Secondly, insertions are not uniformly distributed, they are normally distributed. Most bucket sets I have thus far encountered represent a geometric progression of values. Most of the time every second bucket is twice the bound, and the bucket between them is the average of the two, resulting in an effective exponent of around 1.4. This geometric distribution of bucket bounds leads to some buckets having most of the entries and the outliers having few or sometimes zero. Most of those extra buckets are about making sure the p95 and p99 statistics don't artifact so badly that they look like hallucinations.

... except under heavy load most of these bets are off. Histogram cost is proportional to the samples per second, so when server load goes up due to traffic rather than request cost, a bigger and bigger slice of the CPU time is spent on telemetry instead of retiring requests. Especially in Node, if you aren't using cluster mode, because every stat calculation is blocking the event loop. Timers being by far the worst in this regard because they also occupy additional memory (Little's Law), but bucket lookups can also cost L1 cache.

We would be doing the users a service if findBounds required fewer lookups per sample, and particularly for slightly larger buckets than the long-term mean, because as system contention increases the p50 response times will shift right, looking more like the typical the p75 response times. Or p90. So ideally the most popular bucket should be quickest to find and the next ±2 buckets are nearly as efficient.

That suggests a priority balanced Treap, which would be simple enough to implement given that bucket.count is exactly the priority of each bucket. But I don't know how many users would configure enough buckets for that to win out over binary search.

The simplest thing that could work would be to track the n/2 bucket, and do a linear scan of the first or second half of the bucket set based on value <= middle.upperBound. Or the n/3 bucket, if the long tail pattern tends to hold.

jdmarshall avatar Jun 26 '25 19:06 jdmarshall

Now that I'm more familiar with the benchmark scripts, I'm seeing that in 1:1 comparisons between gauge and histogram, histogram and gauge are roughly on a par. It's the labels that drop the write performance by 2 orders of magnitude (~95x)

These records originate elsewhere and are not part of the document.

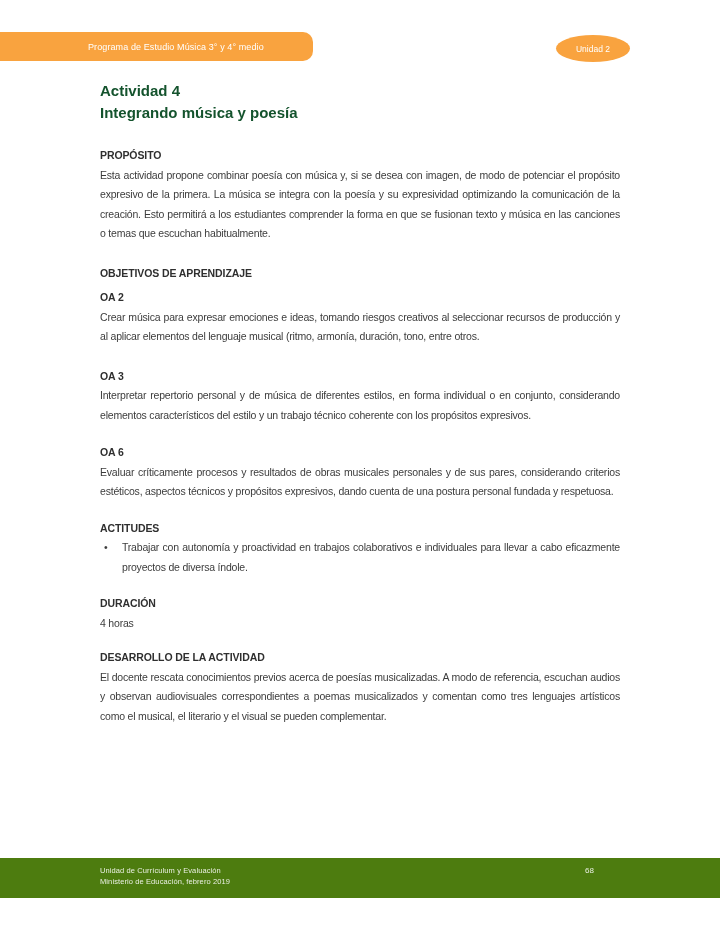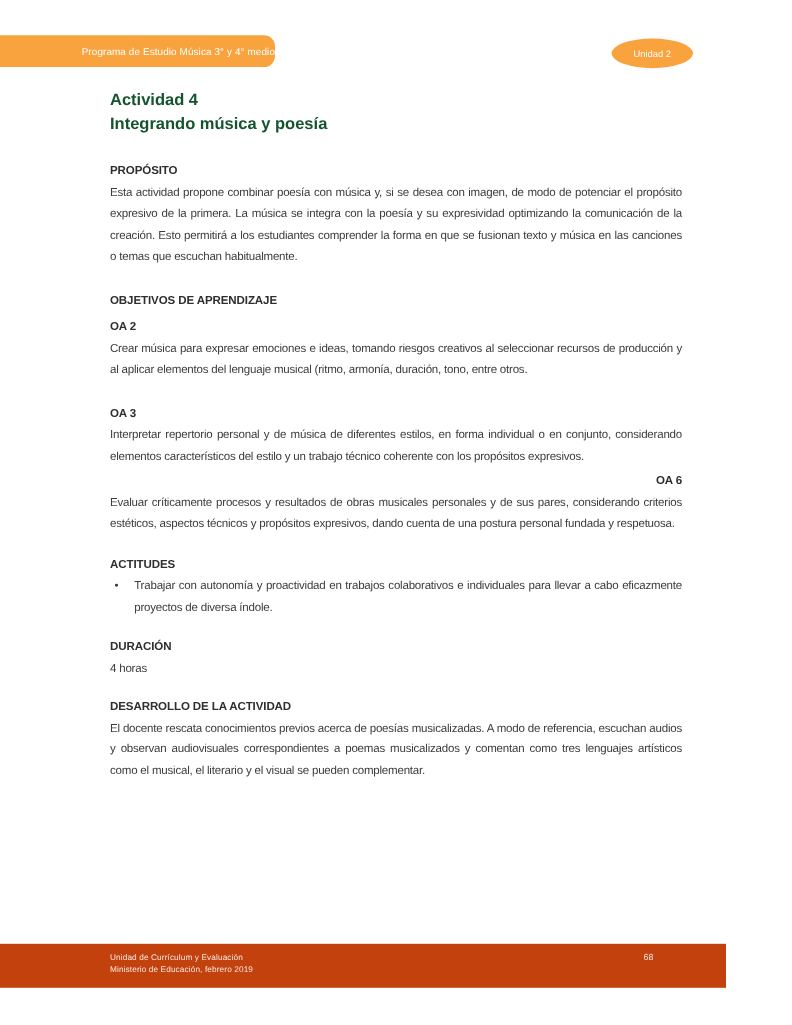--- a/index.html
+++ b/index.html
@@ -9,28 +9,29 @@
     height: 932px;
     background: #ffffff;
     font-family: "Liberation Sans", "DejaVu Sans", sans-serif;
     overflow: hidden;
   }
 
   
   .badge-left {
     position: absolute;
     left: 0; top: 32px;
-    width: 250px; height: 29px;
+    width: 313px; height: 29px;
     background: #F9A33F;
     border-radius: 0 10px 10px 0;
     color: #ffffff;
     font-size: 9px;
     display: flex;
     align-items: center;
-    justify-content: flex-end;
+    justify-content: flex-start;
+    padding-left: 88px;
     box-sizing: border-box;
     letter-spacing: 0.1px;
   }
   .badge-unit {
     position: absolute;
     left: 556px; top: 35px;
     width: 74px; height: 27px;
     background: #F9A33F;
     border-radius: 50%;
     color: #ffffff;
@@ -68,21 +69,21 @@
     line-height: 19.5px;
     text-align: justify;
     letter-spacing: -0.2px;
   }
   .no-justify { text-align: left; }
 
   .mt-proposito  { margin-top: 22px; }
   .mt-objetivos  { margin-top: 20px; }
   .mt-oa2        { margin-top: 5px; }
   .mt-oa3        { margin-top: 20px; }
-  .mt-oa6        { margin-top: 3px; text-align: right; }
+  .mt-oa6        { margin-top: 18px; }
   .mt-actitudes  { margin-top: 17px; }
   .mt-duracion   { margin-top: 17px; }
   .mt-desarrollo { margin-top: 15px; }
 
   .bullet-row {
     display: flex;
     align-items: flex-start;
   }
   .bullet-marker {
     width: 22px;
@@ -92,22 +93,22 @@
     color: #3c3c3c;
     padding-left: 4px;
     box-sizing: border-box;
   }
   .bullet-text { flex: 1; }
 
   
   .footer {
     position: absolute;
     left: 0; top: 858px;
-    width: 660px; height: 40px;
-    background: #c2410c;
+    width: 720px; height: 40px;
+    background: #4d7c0f;
     color: rgba(255,255,255,0.88);
   }
   .footer-left {
     position: absolute;
     left: 100px; top: 7px;
     font-size: 7.5px;
     line-height: 11px;
     letter-spacing: 0.1px;
   }
   .footer-page {

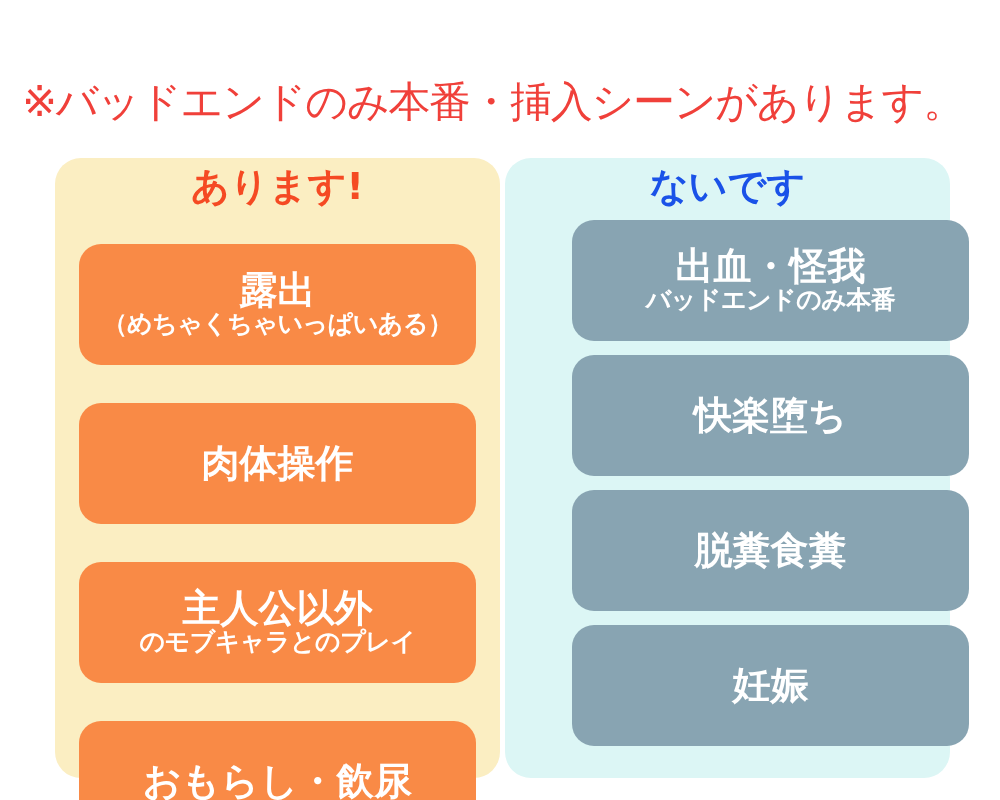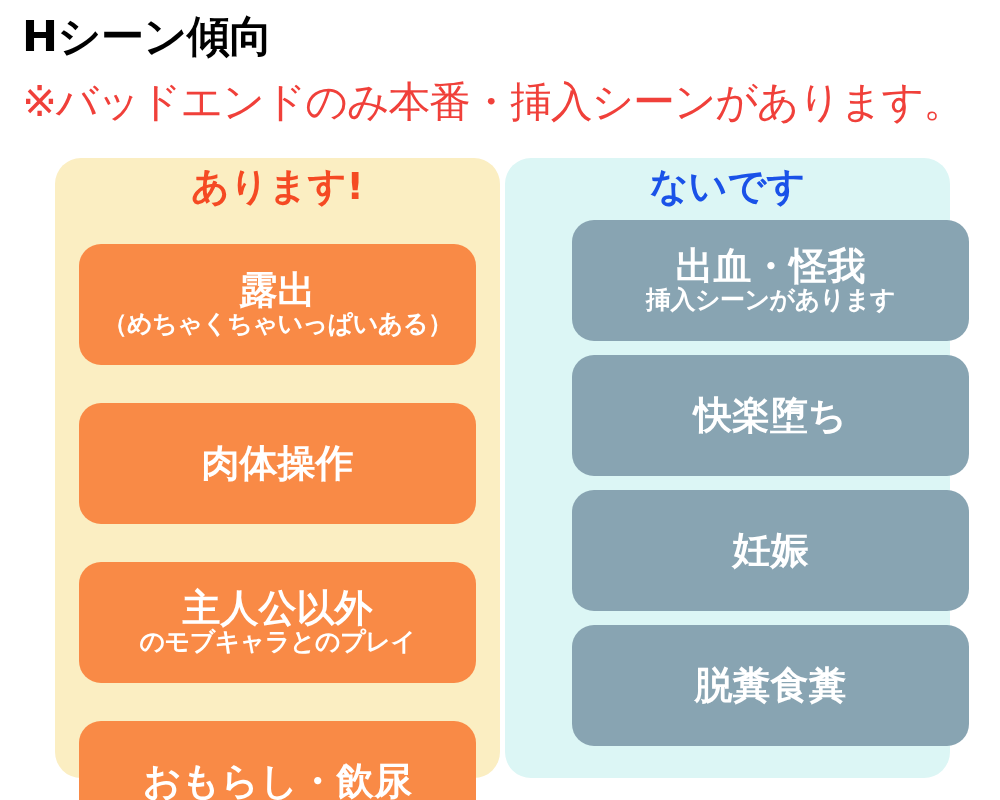--- a/index.html
+++ b/index.html
@@ -133,21 +133,20 @@
   }
   .card.has-sub .card-main { margin-top: -2px; }
   .card:not(.has-sub) .card-sub { display: none; }
 </style>
 </head>
 <body>
 
 <div id="infographic">
 
   <div class="header">
-    <div class="title-main">Hシーン傾向</div>
     <div class="title-note">※バッドエンドのみ本番・挿入シーンがあります。</div>
   </div>
 
   <div class="columns">
 
     <div class="panel left">
       <div class="panel-heading">あります!</div>
       <div class="card-stack">
 
         <div class="card has-sub">
@@ -172,35 +171,35 @@
 
       </div>
     </div>
 
     <div class="panel right">
       <div class="panel-heading">ないです</div>
       <div class="card-stack">
 
         <div class="card has-sub">
           <div class="card-main">出血・怪我</div>
-          <div class="card-sub">挿入シーンがあります</div>
+          <div class="card-sub">バッドエンドのみ本番</div>
         </div>
 
         <div class="card">
           <div class="card-main">快楽堕ち</div>
 
         </div>
 
         <div class="card">
+          <div class="card-main">脱糞食糞</div>
+
+        </div>
+
+        <div class="card">
           <div class="card-main">妊娠</div>
-
-        </div>
-
-        <div class="card">
-          <div class="card-main">脱糞食糞</div>
 
         </div>
 
       </div>
     </div>
 
   </div>
 </div>
 
 </body></html>

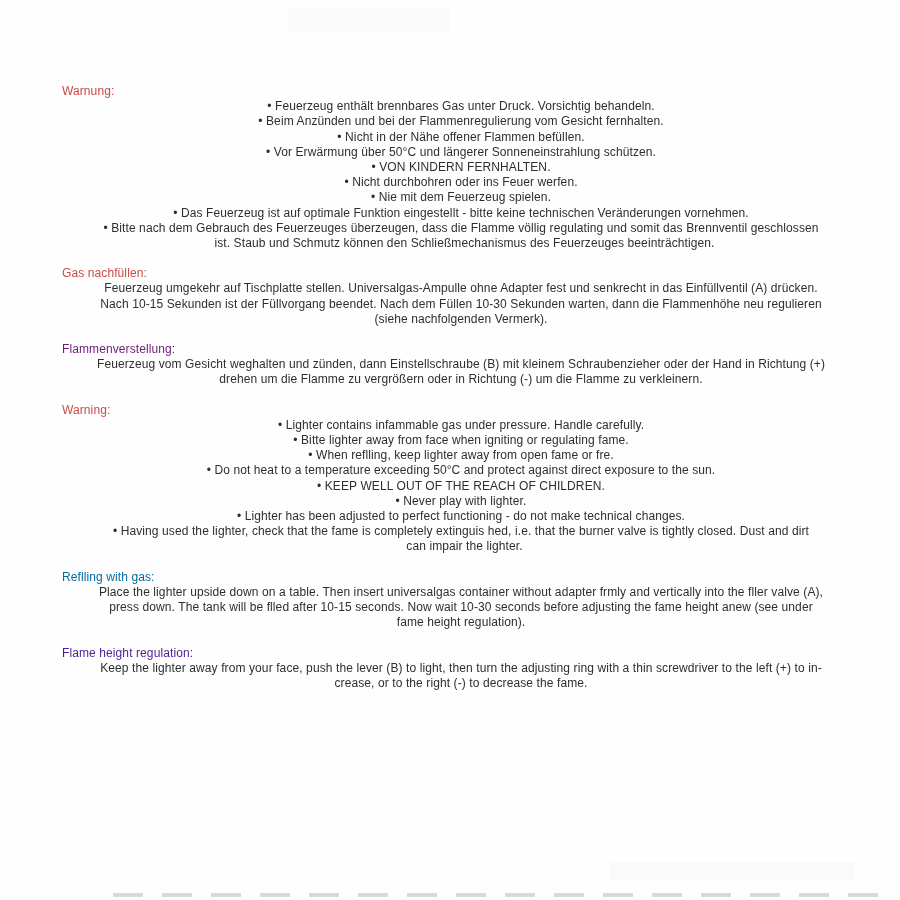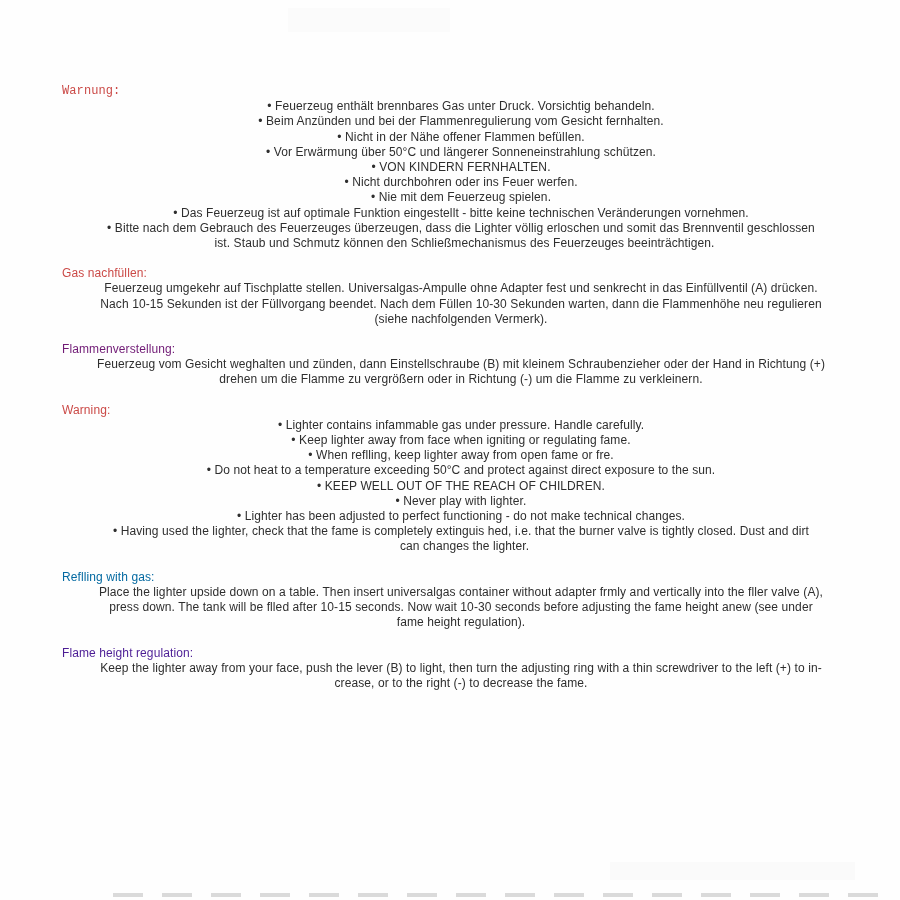--- a/index.html
+++ b/index.html
@@ -39,54 +39,54 @@
     background:repeating-linear-gradient(90deg,#dadada 0px,#dadada 30px,transparent 30px,transparent 49px);
   }
 </style>
 </head>
 <body style="background: rgb(254, 254, 254);">
 
 <div class="sheet">
   <div class="artifact artifact-top"></div>
   <div class="content" id="sections-root" style="color: rgb(46, 46, 46);">
       <div class="section">
-        <div class="section-heading" style="color: rgb(203, 74, 71); font-family: Liberation Mono, monospace;">Warnung:</div>
+        <div class="section-heading" style="color: rgb(203, 74, 71);">Warnung:</div>
         <div class="text-line">• Feuerzeug enthält brennbares Gas unter Druck. Vorsichtig behandeln.</div>
         <div class="text-line">• Beim Anzünden und bei der Flammenregulierung vom Gesicht fernhalten.</div>
         <div class="text-line">• Nicht in der Nähe offener Flammen befüllen.</div>
         <div class="text-line">• Vor Erwärmung über 50°C und längerer Sonneneinstrahlung schützen.</div>
         <div class="text-line">• VON KINDERN FERNHALTEN.</div>
         <div class="text-line">• Nicht durchbohren oder ins Feuer werfen.</div>
         <div class="text-line">• Nie mit dem Feuerzeug spielen.</div>
         <div class="text-line">• Das Feuerzeug ist auf optimale Funktion eingestellt - bitte keine technischen Veränderungen vornehmen.</div>
-        <div class="text-line">• Bitte nach dem Gebrauch des Feuerzeuges überzeugen, dass die Lighter völlig erloschen und somit das Brennventil geschlossen</div>
+        <div class="text-line">• Bitte nach dem Gebrauch des Feuerzeuges überzeugen, dass die Flamme völlig regulating und somit das Brennventil geschlossen</div>
         <div class="text-line cont">ist. Staub und Schmutz können den Schließmechanismus des Feuerzeuges beeinträchtigen.</div>
       </div>
       <div class="section">
         <div class="section-heading" style="color: rgb(203, 74, 71);">Gas nachfüllen:</div>
         <div class="text-line">Feuerzeug umgekehr auf Tischplatte stellen. Universalgas-Ampulle ohne Adapter fest und senkrecht in das Einfüllventil (A) drücken.</div>
         <div class="text-line">Nach 10-15 Sekunden ist der Füllvorgang beendet. Nach dem Füllen 10-30 Sekunden warten, dann die Flammenhöhe neu regulieren</div>
         <div class="text-line">(siehe nachfolgenden Vermerk).</div>
       </div>
       <div class="section">
         <div class="section-heading" style="color: #701a75;">Flammenverstellung:</div>
         <div class="text-line">Feuerzeug vom Gesicht weghalten und zünden, dann Einstellschraube (B) mit kleinem Schraubenzieher oder der Hand in Richtung (+)</div>
         <div class="text-line">drehen um die Flamme zu vergrößern oder in Richtung (-) um die Flamme zu verkleinern.</div>
       </div>
       <div class="section">
         <div class="section-heading" style="color: rgb(203, 74, 71);">Warning:</div>
         <div class="text-line">• Lighter contains infammable gas under pressure. Handle carefully.</div>
-        <div class="text-line">• Keep lighter away from face when igniting or regulating fame.</div>
+        <div class="text-line">• Bitte lighter away from face when igniting or regulating fame.</div>
         <div class="text-line">• When reflling, keep lighter away from open fame or fre.</div>
         <div class="text-line">• Do not heat to a temperature exceeding 50°C and protect against direct exposure to the sun.</div>
         <div class="text-line">• KEEP WELL OUT OF THE REACH OF CHILDREN.</div>
         <div class="text-line">• Never play with lighter.</div>
         <div class="text-line">• Lighter has been adjusted to perfect functioning - do not make technical changes.</div>
         <div class="text-line">• Having used the lighter, check that the fame is completely extinguis hed, i.e. that the burner valve is tightly closed. Dust and dirt</div>
-        <div class="text-line cont">can changes the lighter.</div>
+        <div class="text-line cont">can impair the lighter.</div>
       </div>
       <div class="section">
         <div class="section-heading" style="color: #0369a1;">Reflling with gas:</div>
         <div class="text-line">Place the lighter upside down on a table. Then insert universalgas container without adapter frmly and vertically into the fller valve (A),</div>
         <div class="text-line">press down. The tank will be flled after 10-15 seconds. Now wait 10-30 seconds before adjusting the fame height anew (see under</div>
         <div class="text-line">fame height regulation).</div>
       </div>
       <div class="section">
         <div class="section-heading" style="color: #4c1d95;">Flame height regulation:</div>
         <div class="text-line">Keep the lighter away from your face, push the lever (B) to light, then turn the adjusting ring with a thin screwdriver to the left (+) to in-</div>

Unfortunately this gap seems to get bigger in node 24 rather than narrower, and I'm unsure why.

jdmarshall avatar Jul 05 '25 06:07 jdmarshall

There's a consistent category error in the benchmarks for this code. Every example I can find exclusively observes the exact same value in a loop, which is not representative of real world application behavior, and puts all of the results for a run into a single bucket, which then hides any regressions or improvements made to data locality in the code.

   histogram.observe(labels, 1);

jdmarshall avatar Jul 07 '25 00:07 jdmarshall

A simpler improvement to histogram would be to optimize labels to skip over revalidating the labels for each call.